# [DIRECTIONS]
Please repeat the lines below, exactly and only, from the one that holds "(982, 233) none" through the one that holds "[49,435,89,446] shrinks ->".

# [TASK INPUT]
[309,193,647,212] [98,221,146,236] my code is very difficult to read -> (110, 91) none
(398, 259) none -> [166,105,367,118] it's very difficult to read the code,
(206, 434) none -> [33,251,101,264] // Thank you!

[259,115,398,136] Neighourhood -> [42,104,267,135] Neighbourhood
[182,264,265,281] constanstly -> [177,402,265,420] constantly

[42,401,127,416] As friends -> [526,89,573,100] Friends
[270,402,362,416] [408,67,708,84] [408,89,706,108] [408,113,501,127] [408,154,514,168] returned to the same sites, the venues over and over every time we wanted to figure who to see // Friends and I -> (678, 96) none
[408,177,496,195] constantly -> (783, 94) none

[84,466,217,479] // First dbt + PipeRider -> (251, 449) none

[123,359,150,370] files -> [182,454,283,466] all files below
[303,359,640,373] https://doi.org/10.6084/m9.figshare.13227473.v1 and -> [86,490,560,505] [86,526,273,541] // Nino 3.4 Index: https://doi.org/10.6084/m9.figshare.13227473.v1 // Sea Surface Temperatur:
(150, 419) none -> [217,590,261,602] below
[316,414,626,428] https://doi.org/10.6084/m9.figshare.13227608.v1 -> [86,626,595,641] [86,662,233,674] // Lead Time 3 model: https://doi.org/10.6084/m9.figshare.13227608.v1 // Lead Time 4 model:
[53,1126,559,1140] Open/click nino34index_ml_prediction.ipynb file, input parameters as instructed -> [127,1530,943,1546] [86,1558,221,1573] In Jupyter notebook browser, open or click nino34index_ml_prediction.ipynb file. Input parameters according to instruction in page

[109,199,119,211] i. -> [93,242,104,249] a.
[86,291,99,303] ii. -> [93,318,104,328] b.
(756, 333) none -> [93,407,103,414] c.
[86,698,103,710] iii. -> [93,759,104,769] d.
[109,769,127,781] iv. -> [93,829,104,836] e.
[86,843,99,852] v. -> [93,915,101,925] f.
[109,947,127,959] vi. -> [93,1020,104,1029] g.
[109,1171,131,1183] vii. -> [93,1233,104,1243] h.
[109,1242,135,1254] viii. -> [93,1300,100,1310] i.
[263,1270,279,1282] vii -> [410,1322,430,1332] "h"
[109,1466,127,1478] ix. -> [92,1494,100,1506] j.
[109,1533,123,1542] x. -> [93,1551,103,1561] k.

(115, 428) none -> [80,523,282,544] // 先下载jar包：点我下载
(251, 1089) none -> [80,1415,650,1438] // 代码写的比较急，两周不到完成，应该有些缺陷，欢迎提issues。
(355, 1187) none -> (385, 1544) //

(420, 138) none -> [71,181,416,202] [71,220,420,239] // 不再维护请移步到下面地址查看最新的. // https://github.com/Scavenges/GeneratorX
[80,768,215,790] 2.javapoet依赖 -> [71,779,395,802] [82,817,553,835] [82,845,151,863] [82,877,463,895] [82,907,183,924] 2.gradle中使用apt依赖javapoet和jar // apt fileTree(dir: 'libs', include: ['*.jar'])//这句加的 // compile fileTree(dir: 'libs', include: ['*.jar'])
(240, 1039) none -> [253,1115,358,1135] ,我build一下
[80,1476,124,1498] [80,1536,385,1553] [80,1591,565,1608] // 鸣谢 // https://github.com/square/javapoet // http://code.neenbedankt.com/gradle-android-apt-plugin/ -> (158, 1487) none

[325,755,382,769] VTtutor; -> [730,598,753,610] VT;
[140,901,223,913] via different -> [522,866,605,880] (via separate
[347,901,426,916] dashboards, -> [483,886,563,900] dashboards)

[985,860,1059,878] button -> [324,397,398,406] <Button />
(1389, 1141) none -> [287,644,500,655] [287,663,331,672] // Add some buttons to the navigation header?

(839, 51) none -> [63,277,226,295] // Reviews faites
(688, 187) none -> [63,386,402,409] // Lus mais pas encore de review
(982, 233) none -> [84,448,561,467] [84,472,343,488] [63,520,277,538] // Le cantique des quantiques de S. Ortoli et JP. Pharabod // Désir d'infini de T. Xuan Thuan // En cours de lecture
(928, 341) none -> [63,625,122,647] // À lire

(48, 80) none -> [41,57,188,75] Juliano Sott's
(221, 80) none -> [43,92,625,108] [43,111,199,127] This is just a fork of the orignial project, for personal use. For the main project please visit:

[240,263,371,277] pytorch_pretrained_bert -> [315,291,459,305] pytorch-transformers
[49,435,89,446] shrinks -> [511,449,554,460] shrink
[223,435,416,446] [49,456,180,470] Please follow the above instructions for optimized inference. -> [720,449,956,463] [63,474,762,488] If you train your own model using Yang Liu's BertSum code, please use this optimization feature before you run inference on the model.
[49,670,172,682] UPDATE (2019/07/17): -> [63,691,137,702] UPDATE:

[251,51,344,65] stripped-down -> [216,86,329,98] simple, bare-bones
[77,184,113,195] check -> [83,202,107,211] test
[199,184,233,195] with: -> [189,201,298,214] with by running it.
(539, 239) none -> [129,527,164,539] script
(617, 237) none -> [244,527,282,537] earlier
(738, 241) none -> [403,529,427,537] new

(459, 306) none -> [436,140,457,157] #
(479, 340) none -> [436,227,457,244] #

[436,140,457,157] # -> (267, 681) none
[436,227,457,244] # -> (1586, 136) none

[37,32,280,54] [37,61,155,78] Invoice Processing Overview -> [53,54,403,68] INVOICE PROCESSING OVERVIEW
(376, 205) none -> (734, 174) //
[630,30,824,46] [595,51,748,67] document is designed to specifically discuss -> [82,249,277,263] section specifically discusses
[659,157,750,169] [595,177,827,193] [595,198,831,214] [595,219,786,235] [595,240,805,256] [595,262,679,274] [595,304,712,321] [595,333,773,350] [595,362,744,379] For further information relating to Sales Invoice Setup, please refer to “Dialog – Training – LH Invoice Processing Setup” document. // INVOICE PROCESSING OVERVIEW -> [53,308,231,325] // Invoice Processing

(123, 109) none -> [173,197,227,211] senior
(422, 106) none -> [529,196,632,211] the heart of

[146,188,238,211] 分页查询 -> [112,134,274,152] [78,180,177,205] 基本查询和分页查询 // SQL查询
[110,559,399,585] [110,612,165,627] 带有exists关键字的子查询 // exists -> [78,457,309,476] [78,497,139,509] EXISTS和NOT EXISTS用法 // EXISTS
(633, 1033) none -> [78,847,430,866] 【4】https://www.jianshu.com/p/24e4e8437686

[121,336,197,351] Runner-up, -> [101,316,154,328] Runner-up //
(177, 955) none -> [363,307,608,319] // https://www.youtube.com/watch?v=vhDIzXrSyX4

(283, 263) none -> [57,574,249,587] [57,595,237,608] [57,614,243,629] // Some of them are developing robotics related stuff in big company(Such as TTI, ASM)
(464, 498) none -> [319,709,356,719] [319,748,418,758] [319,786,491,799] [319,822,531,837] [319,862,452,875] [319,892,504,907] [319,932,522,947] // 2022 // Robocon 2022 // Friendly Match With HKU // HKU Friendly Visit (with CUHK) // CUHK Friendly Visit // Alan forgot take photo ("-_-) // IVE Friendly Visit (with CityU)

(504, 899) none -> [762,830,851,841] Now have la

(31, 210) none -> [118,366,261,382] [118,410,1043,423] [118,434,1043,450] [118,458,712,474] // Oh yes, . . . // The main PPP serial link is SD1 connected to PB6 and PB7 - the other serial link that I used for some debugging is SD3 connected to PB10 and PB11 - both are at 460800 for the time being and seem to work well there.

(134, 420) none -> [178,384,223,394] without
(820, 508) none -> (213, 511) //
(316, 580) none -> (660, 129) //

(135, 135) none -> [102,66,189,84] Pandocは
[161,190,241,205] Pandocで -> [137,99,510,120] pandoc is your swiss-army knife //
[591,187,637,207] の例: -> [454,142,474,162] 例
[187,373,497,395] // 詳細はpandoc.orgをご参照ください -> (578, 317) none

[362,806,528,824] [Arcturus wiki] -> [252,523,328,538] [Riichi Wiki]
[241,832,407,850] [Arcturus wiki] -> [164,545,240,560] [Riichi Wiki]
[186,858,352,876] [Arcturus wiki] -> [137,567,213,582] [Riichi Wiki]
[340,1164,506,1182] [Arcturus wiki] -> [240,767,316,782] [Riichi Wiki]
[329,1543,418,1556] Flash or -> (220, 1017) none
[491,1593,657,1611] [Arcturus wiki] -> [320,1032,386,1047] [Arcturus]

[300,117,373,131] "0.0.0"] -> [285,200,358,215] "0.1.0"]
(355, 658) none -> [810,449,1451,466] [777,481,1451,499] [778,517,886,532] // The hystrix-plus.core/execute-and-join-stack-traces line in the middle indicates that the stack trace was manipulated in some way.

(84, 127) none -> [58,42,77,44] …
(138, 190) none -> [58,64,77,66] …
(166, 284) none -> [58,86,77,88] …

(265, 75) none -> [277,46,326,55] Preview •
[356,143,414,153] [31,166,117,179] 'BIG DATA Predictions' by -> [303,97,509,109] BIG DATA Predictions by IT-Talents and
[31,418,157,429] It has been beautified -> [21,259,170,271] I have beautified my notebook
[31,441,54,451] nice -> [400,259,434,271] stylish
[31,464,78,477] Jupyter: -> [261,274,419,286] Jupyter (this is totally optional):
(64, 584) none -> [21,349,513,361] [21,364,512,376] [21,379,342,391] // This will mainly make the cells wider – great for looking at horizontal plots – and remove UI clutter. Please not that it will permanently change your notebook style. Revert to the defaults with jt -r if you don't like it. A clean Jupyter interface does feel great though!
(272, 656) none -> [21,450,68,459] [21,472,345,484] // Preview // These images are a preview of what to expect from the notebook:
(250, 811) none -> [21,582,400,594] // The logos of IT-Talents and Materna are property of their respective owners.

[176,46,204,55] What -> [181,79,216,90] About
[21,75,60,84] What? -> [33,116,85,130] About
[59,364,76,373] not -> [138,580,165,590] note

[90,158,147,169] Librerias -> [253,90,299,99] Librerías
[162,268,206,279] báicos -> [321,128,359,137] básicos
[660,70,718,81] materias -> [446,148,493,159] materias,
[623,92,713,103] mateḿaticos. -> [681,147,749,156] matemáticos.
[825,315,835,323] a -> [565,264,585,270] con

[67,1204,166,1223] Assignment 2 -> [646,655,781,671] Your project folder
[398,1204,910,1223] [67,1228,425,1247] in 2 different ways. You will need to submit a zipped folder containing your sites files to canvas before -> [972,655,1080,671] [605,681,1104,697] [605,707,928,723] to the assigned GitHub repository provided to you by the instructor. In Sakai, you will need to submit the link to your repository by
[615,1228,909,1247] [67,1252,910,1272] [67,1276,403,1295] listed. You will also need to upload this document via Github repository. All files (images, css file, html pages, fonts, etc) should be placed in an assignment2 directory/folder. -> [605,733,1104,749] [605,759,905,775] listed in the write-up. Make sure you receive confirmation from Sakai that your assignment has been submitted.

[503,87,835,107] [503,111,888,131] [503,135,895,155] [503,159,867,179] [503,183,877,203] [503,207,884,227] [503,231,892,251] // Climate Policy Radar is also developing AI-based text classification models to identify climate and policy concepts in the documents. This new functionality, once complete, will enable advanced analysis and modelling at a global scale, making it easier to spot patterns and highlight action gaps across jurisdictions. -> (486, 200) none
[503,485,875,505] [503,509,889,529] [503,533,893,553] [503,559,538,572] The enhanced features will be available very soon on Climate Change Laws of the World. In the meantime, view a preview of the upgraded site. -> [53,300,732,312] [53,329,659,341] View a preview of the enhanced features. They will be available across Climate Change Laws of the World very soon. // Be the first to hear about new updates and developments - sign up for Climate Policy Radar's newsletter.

# [ANSWER TO THE EXERCISE]
(982, 233) none -> [84,448,561,467] [84,472,343,488] [63,520,277,538] // Le cantique des quantiques de S. Ortoli et JP. Pharabod // Désir d'infini de T. Xuan Thuan // En cours de lecture
(928, 341) none -> [63,625,122,647] // À lire

(48, 80) none -> [41,57,188,75] Juliano Sott's
(221, 80) none -> [43,92,625,108] [43,111,199,127] This is just a fork of the orignial project, for personal use. For the main project please visit:

[240,263,371,277] pytorch_pretrained_bert -> [315,291,459,305] pytorch-transformers
[49,435,89,446] shrinks -> [511,449,554,460] shrink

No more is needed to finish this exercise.